Rosa María Calaf (Barcelona, 1945) ist eine spanische Journalistin, bekannt für ihre Tätigkeit als Korrespondentin von RTVE in New York, Moskau, Buenos Aires sowie in der Asien-Pazifik-Region. Als Mitbegründerin von TV3 hat sie im Laufe ihrer Karriere aus mehr als 180 Ländern berichtet. Sie ist Diplomjuristin und Journalistin und wurde mit zahlreichen Preisen ausgezeichnet, darunter der Premio Ondas, der Cirilo-Rodríguez-Preis und die Creu de Sant Jordi (2025). Zudem wurde sie von mehreren Universitäten zur Ehrendoktorin ernannt.

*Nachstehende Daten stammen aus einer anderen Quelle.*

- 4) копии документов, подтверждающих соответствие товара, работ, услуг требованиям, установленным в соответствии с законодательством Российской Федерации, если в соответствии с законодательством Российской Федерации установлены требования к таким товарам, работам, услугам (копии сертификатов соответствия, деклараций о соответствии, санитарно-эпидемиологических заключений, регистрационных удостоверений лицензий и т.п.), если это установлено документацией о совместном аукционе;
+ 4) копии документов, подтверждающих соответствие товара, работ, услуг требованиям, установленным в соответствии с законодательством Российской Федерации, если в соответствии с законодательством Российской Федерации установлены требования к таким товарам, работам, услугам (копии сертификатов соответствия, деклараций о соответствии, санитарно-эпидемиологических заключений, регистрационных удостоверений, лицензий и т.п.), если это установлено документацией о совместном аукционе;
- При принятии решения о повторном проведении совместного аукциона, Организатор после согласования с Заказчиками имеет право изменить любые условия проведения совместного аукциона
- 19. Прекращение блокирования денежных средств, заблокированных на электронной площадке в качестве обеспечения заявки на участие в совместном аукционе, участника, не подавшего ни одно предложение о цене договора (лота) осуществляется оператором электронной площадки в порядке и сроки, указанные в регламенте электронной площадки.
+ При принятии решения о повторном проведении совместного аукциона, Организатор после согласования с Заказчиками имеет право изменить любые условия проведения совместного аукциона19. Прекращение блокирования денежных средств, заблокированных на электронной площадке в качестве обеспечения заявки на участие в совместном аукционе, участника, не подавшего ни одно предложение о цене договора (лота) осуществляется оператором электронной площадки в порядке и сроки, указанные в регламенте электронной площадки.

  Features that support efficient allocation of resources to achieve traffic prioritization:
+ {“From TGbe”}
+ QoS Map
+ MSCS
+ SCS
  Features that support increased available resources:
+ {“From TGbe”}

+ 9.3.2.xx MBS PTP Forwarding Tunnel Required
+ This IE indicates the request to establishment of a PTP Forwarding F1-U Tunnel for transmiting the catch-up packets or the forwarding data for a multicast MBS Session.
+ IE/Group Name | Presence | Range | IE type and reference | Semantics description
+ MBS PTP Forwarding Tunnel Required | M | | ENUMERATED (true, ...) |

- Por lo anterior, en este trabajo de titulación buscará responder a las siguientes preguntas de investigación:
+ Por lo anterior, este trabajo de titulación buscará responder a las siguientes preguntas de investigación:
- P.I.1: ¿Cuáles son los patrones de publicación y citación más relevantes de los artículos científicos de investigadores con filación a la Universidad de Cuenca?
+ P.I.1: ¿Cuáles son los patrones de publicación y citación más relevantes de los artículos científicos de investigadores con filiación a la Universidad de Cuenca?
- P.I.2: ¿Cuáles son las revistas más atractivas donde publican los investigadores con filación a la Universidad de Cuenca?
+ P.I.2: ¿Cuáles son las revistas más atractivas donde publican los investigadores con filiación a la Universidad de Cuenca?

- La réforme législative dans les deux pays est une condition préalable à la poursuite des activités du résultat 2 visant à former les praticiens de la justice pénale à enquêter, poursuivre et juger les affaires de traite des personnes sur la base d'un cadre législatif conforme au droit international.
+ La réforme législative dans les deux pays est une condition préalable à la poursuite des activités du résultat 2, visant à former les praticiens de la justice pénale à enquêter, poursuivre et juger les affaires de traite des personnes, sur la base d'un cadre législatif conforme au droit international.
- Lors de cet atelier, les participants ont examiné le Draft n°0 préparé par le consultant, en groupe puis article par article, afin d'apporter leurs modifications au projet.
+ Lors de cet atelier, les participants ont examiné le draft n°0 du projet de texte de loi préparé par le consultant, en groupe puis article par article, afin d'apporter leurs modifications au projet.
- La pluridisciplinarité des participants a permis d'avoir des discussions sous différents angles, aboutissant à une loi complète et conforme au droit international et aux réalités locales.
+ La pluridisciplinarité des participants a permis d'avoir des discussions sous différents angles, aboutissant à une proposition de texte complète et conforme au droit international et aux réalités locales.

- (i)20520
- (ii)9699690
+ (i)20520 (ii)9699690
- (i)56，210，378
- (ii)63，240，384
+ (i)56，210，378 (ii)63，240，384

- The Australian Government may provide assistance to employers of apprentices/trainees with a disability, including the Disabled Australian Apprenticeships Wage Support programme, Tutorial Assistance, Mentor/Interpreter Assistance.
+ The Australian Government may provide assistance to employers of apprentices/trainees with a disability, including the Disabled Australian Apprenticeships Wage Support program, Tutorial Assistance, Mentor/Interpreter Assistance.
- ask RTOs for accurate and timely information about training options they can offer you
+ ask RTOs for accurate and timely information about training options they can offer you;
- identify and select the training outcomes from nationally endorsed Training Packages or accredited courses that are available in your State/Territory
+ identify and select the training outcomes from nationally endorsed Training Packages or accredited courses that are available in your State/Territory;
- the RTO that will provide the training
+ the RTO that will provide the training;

Paul Ingendaay (Köln, 1961) ist ein deutscher Schriftsteller, Journalist und Literaturkritiker. Er arbeitete als Redakteur und Kulturkorrespondent der Frankfurter Allgemeinen Zeitung in Spanien und Europa. Er ist Autor mehrerer Romane, darunter Warum du mich verlassen hast, sowie Mitherausgeber der Gesamtausgabe von Patricia Highsmith. Seine Arbeit verbindet journalistische Erfahrung mit der Leidenschaft für Literatur und der Reflexion über die zeitgenössische Kultur.